A global study found that 58% of girls and young women have experienced some form of technology-facilitated violence, with 23% of women in Europe and the US reporting at least one experience of online abuse or harassment. Women from marginalized communities and women who are active in political life face increased rates of digital violence as well. Technological innovations not only expanded the scope of victimization, but created new barriers to justice as well. Traditional legal institutions rely on pre-established definitions of criminal acts that might not be able to take the rapidly changing daily life due to technological advances into account, and the international characteristics of the digital sphere further raises challenges for legal jurisdiction and forensics. Accountability of digital companies is an issue as well, as the rules they follow regarding digital violence are settled by their headquarters, which makes it much more difficult for victims to access justice at the national level. Even if law reform may catch up to penalize technology-facilitated crimes, perpetuation of gender-based violence may not be completely eliminated through law enforcement. Hence, a wider preventative and interventionist framework is necessary, which the U.N. is campaigning for starting this November 25.

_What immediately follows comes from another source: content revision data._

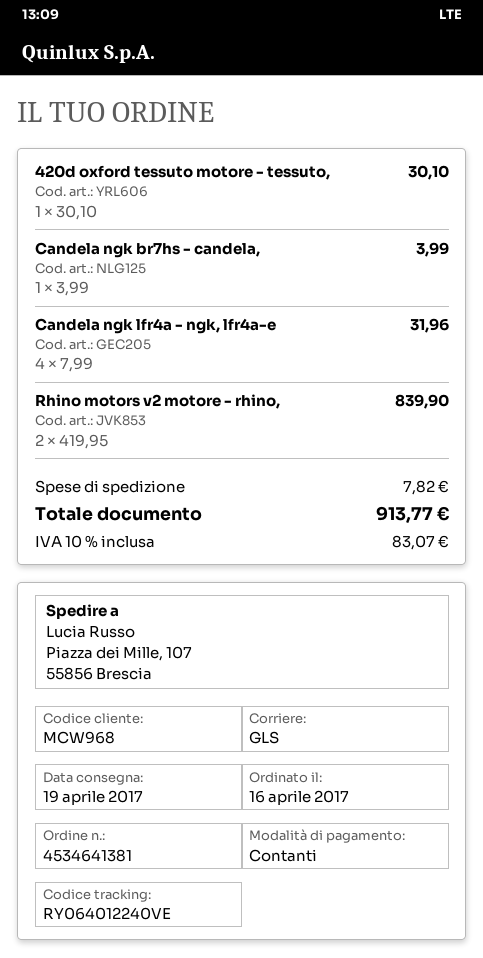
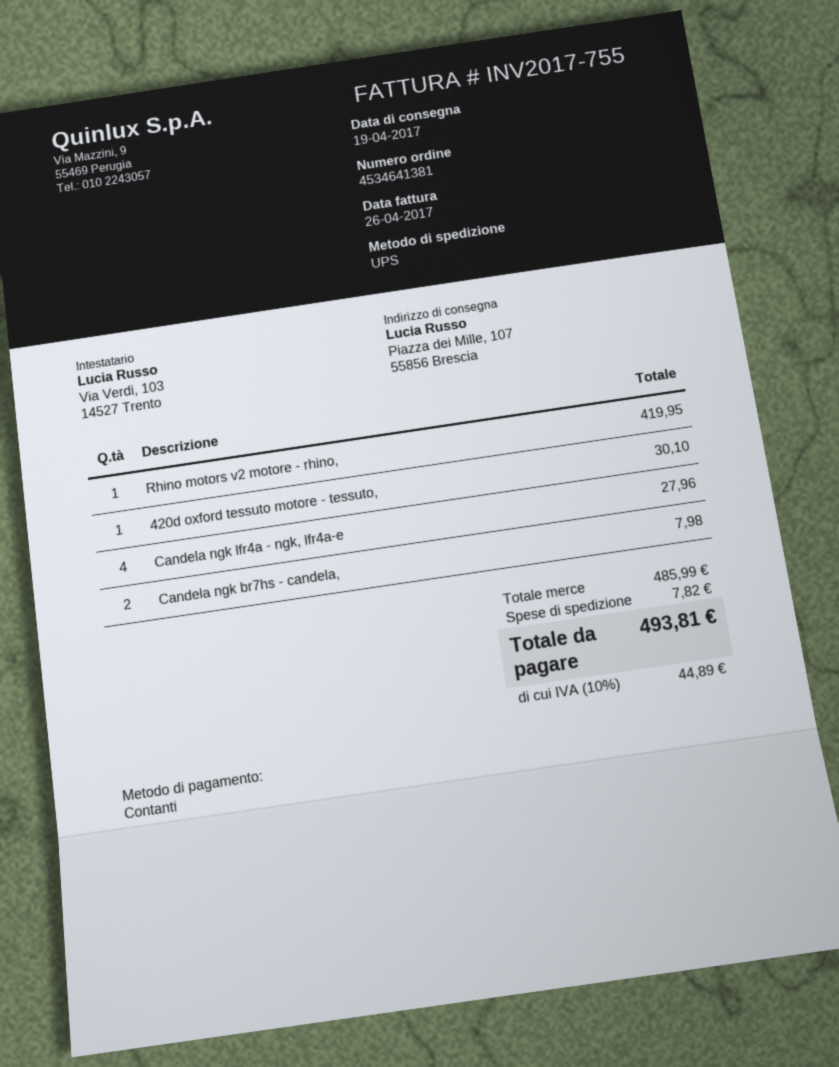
shipping method: GLS -> UPS
Candela ngk br7hs - candela,: 1 for 3.99 -> 2 for 7.98
Candela ngk lfr4a - ngk, lfr4a-e: 4 for 31.96 -> 4 for 27.96
Rhino motors v2 motore - rhino,: 2 for 839.90 -> 1 for 419.95
tax: 10% = 83.07 -> 10% = 44.89
total: 913.77 -> 493.81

This year’s International Day for the Elimination of Violence Against Women, the U.N. is campaigning for:

  1. Governments to pass and enforce laws that criminalize digital violence, protect personal information and strengthen tech sector
  2. Tech companies to ensure platform safety, remove harmful content, enforce codes of conduct and publish transparent reports
  3. Donors to invest in feminist organizations working to end violence against women and digital rights advocates 
  4. Individuals to speak out, support survivors, and challenge harmful online norms. 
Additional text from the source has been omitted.